### Recorded information
________________________________________

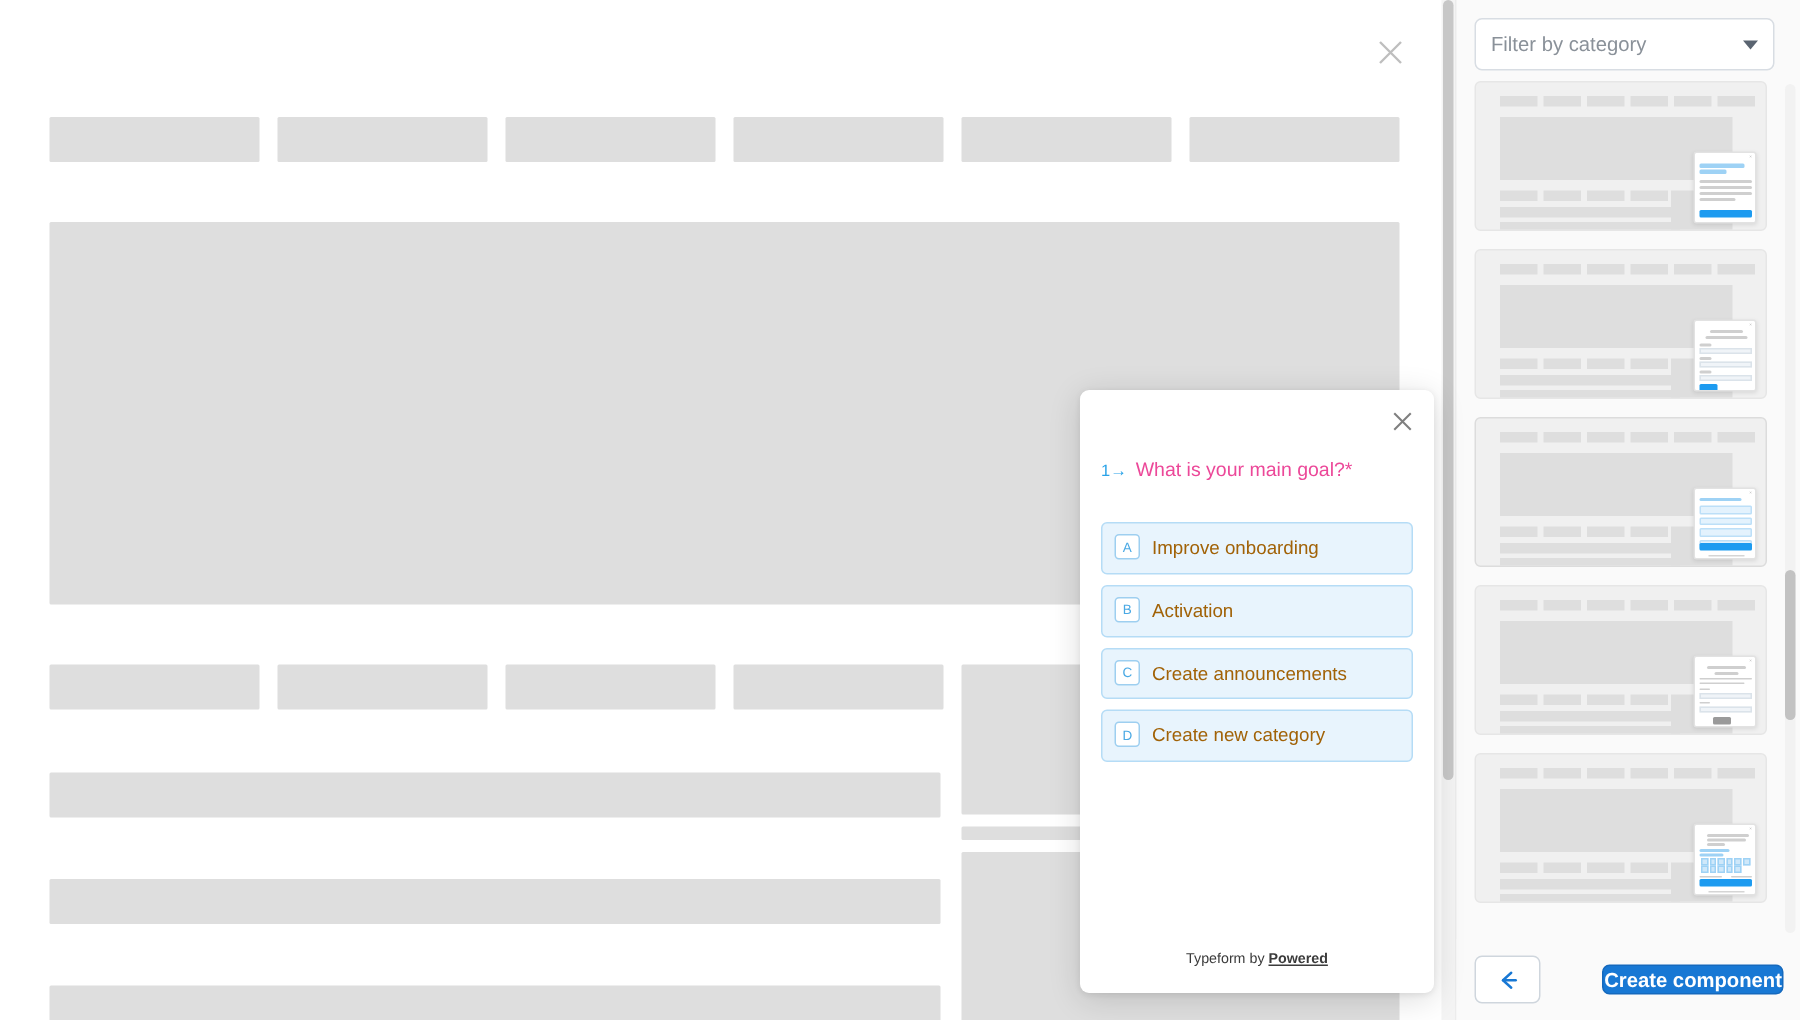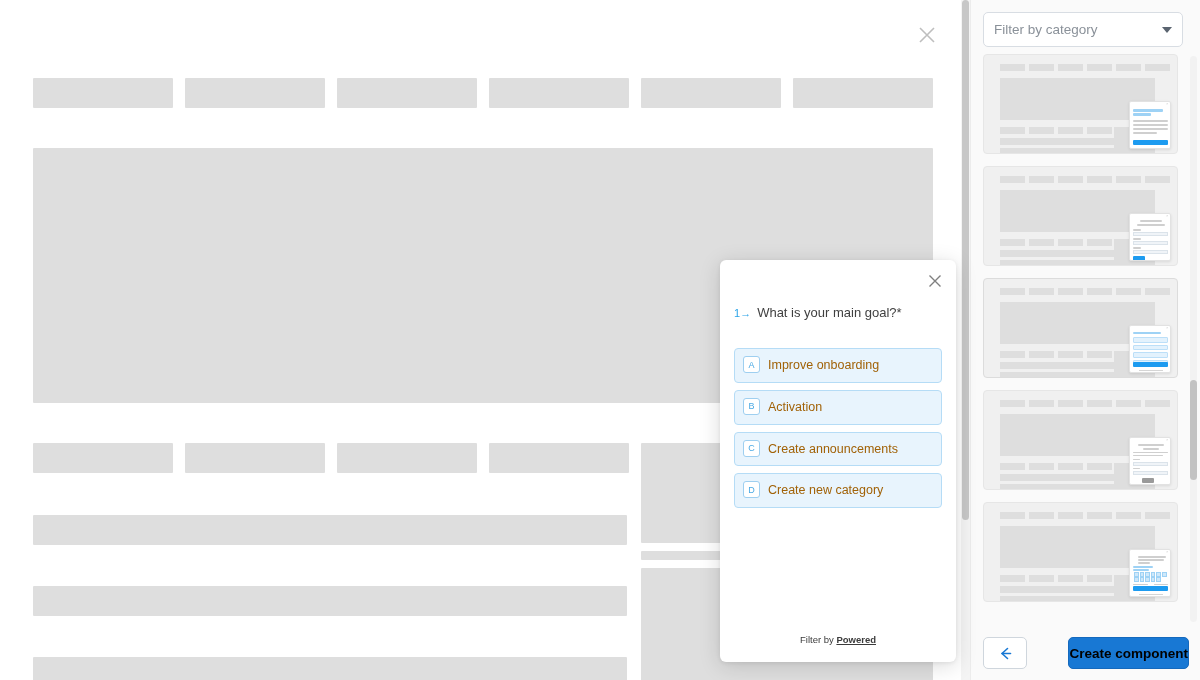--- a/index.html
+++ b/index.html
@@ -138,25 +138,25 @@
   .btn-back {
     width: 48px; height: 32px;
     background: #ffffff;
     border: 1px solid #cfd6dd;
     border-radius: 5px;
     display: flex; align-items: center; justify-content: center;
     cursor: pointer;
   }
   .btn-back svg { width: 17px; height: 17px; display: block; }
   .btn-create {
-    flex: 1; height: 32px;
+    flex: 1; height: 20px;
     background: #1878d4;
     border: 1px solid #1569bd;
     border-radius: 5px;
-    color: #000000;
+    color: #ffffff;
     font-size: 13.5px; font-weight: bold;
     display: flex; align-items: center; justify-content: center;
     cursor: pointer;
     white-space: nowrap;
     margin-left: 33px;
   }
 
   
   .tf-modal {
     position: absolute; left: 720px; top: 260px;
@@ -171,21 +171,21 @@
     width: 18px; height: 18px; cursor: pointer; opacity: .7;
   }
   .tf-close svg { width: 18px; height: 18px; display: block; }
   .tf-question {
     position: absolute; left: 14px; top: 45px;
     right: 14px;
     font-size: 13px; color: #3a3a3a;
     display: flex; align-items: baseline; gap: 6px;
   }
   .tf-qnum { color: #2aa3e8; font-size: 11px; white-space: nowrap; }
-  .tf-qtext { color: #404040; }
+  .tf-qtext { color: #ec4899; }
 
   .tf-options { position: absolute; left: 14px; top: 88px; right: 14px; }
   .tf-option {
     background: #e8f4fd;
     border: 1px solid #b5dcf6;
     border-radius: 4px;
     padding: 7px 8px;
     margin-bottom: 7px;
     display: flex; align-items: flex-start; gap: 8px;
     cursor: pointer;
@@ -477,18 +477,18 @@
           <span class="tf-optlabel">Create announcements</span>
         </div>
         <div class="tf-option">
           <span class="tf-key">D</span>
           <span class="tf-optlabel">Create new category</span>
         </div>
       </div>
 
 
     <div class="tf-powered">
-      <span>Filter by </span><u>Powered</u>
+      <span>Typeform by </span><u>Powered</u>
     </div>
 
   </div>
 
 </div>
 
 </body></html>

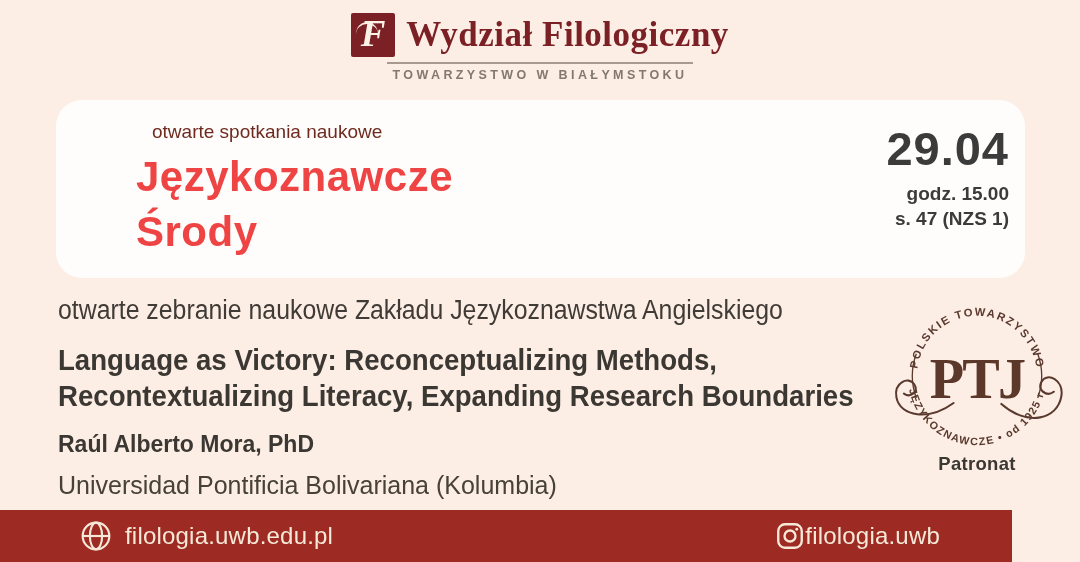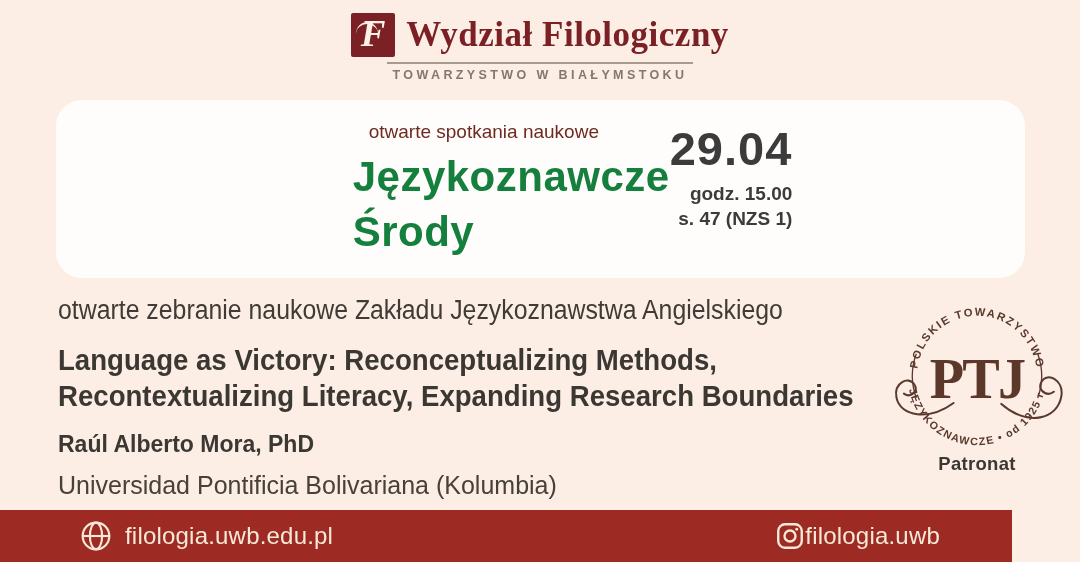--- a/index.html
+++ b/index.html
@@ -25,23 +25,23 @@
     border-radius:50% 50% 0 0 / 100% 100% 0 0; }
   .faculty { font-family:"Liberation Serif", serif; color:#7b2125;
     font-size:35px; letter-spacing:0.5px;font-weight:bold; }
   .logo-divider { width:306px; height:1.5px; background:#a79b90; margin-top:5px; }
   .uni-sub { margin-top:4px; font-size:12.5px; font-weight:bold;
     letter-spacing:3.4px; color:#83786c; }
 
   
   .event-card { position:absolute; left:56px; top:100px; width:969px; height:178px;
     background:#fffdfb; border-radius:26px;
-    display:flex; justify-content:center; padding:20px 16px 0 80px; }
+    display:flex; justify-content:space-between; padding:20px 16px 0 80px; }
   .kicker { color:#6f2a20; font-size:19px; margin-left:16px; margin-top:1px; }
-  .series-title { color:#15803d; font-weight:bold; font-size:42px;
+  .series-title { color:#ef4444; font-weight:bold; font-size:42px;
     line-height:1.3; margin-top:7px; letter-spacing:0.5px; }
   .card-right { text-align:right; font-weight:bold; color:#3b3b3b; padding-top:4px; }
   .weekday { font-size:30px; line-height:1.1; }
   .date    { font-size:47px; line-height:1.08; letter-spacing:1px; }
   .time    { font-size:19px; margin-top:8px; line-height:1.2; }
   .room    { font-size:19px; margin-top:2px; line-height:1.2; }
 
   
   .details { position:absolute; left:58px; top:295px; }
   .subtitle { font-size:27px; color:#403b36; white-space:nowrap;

________________________________________

### Exercise prompt
Lines from the one that contains "text-align:right; font-weight:bold; color:#3b3b3b;" through the final line of the entries must be duplicated exactly, and no other lines.

### Result of this exercise
   .card-right { text-align:right; font-weight:bold; color:#3b3b3b; padding-top:4px; }
   .weekday { font-size:30px; line-height:1.1; }
   .date    { font-size:47px; line-height:1.08; letter-spacing:1px; }
   .time    { font-size:19px; margin-top:8px; line-height:1.2; }
   .room    { font-size:19px; margin-top:2px; line-height:1.2; }
 
   
   .details { position:absolute; left:58px; top:295px; }
   .subtitle { font-size:27px; color:#403b36; white-space:nowrap;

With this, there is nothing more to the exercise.